* [TASK TO CARRY OUT] Working from the data below, write out exactly the lines from its first through the line that contains "con sus implementaciones.", both ends included and pictures omitted.
=== Section Start ===
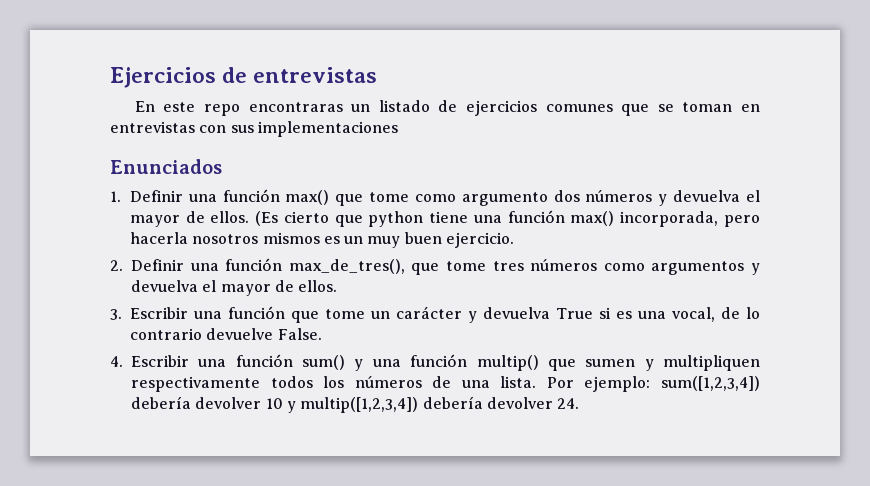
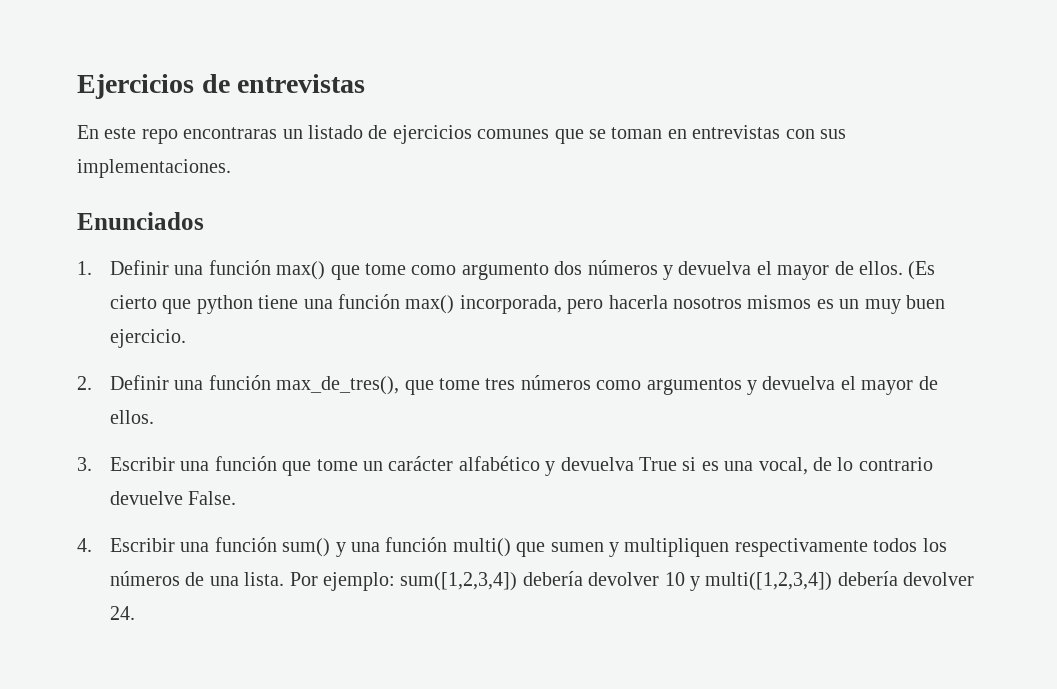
- En este repo encontraras un listado de ejercicios comunes que se toman en entrevistas con sus implementaciones
+ En este repo encontraras un listado de ejercicios comunes que se toman en entrevistas con sus implementaciones.
- 3. Escribir una función que tome un carácter y devuelva True si es una vocal, de lo contrario devuelve False.
+ 3. Escribir una función que tome un carácter alfabético y devuelva True si es una vocal, de lo contrario devuelve False.
- 4. Escribir una función sum() y una función multip() que sumen y multipliquen respectivamente todos los números de una lista.
+ 4. Escribir una función sum() y una función multi() que sumen y multipliquen respectivamente todos los números de una lista.
- Por ejemplo: sum([1,2,3,4]) debería devolver 10 y multip([1,2,3,4]) debería devolver 24.
+ Por ejemplo: sum([1,2,3,4]) debería devolver 10 y multi([1,2,3,4]) debería devolver 24.

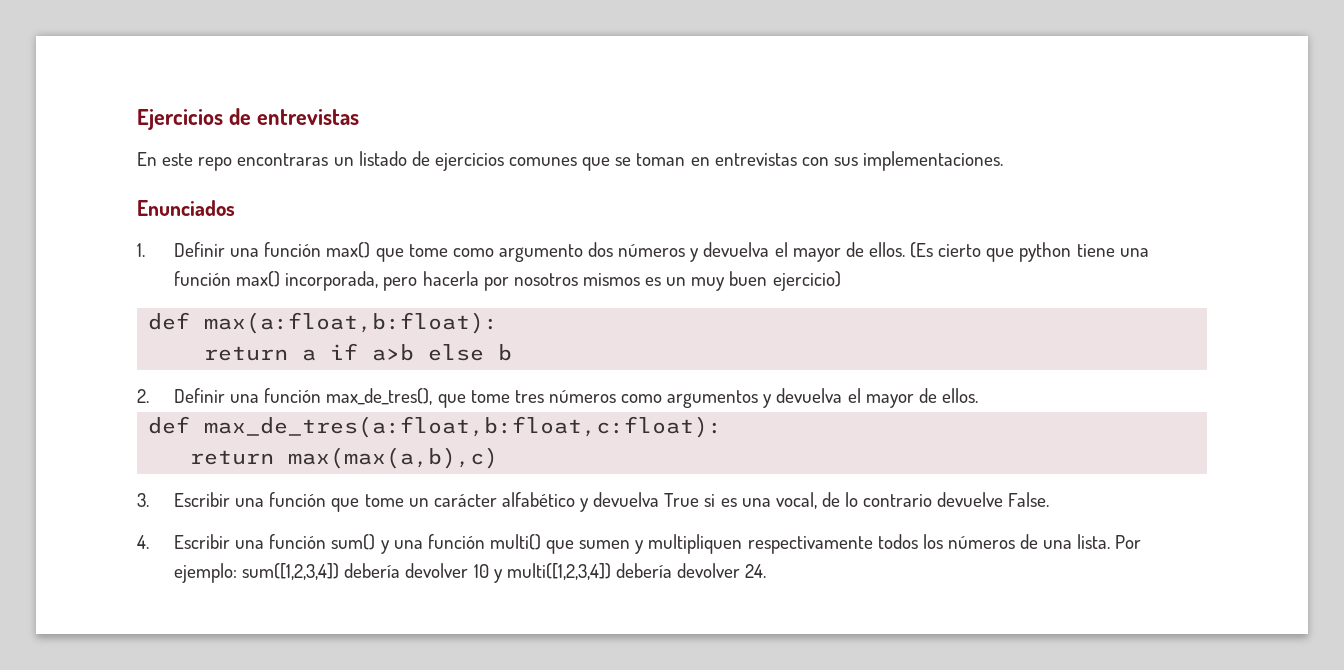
- (Es cierto que python tiene una función max() incorporada, pero hacerla nosotros mismos es un muy buen ejercicio.
+ (Es cierto que python tiene una función max() incorporada, pero hacerla por nosotros mismos es un muy buen ejercicio)
+ def max(a:float,b:float):
+ return a if a>b else b
+ def max_de_tres(a:float,b:float,c:float):
+ return max(max(a,b),c)

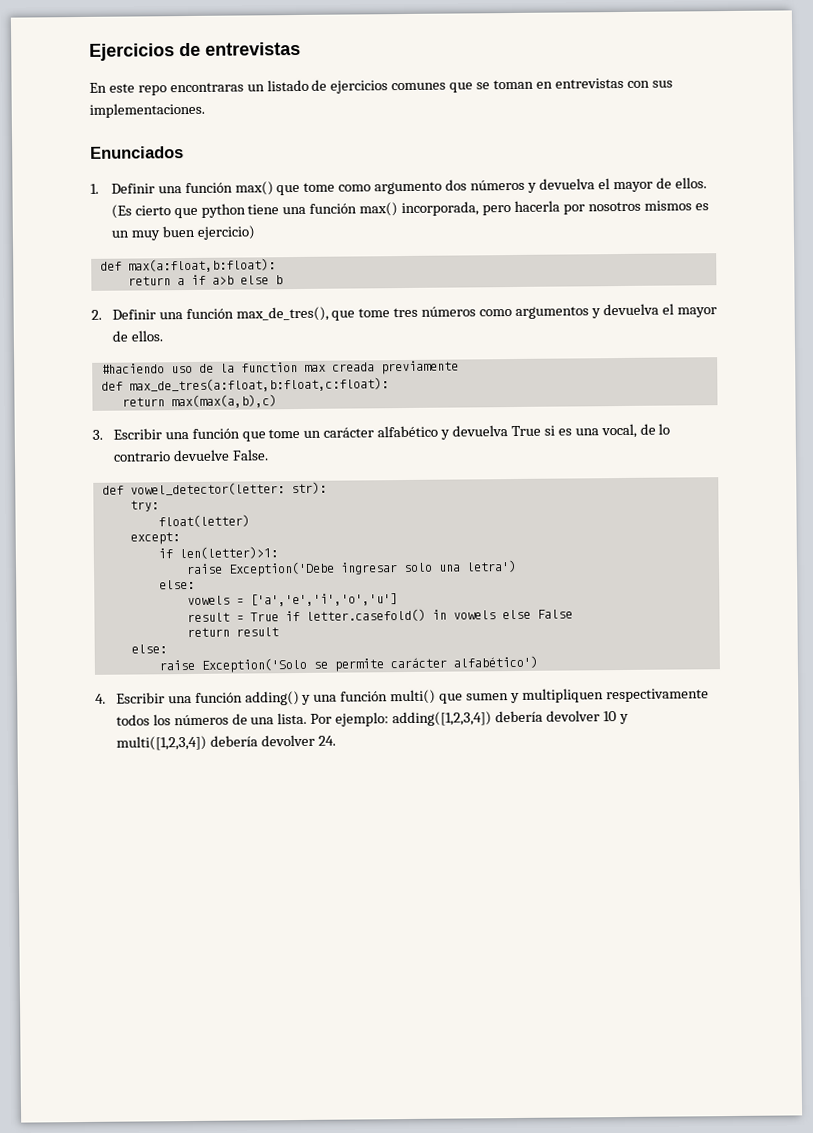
+ #haciendo uso de la function max creada previamente
+ def vowel_detector(letter: str):
+ try:
+ float(letter)
+ except:
+ if len(letter)>1:
+ raise Exception('Debe ingresar solo una letra')
+ else:
+ vowels = ['a','e','i','o','u']
+ result = True if letter.casefold() in vowels else False
+ return result
+ else:
+ raise Exception('Solo se permite carácter alfabético')
- 4. Escribir una función sum() y una función multi() que sumen y multipliquen respectivamente todos los números de una lista.
+ 4. Escribir una función adding() y una función multi() que sumen y multipliquen respectivamente todos los números de una lista.
- Por ejemplo: sum([1,2,3,4]) debería devolver 10 y multi([1,2,3,4]) debería devolver 24.
+ Por ejemplo: adding([1,2,3,4]) debería devolver 10 y multi([1,2,3,4]) debería devolver 24.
=== Section End ===
* [ANSWER BELOW]
- En este repo encontraras un listado de ejercicios comunes que se toman en entrevistas con sus implementaciones
+ En este repo encontraras un listado de ejercicios comunes que se toman en entrevistas con sus implementaciones.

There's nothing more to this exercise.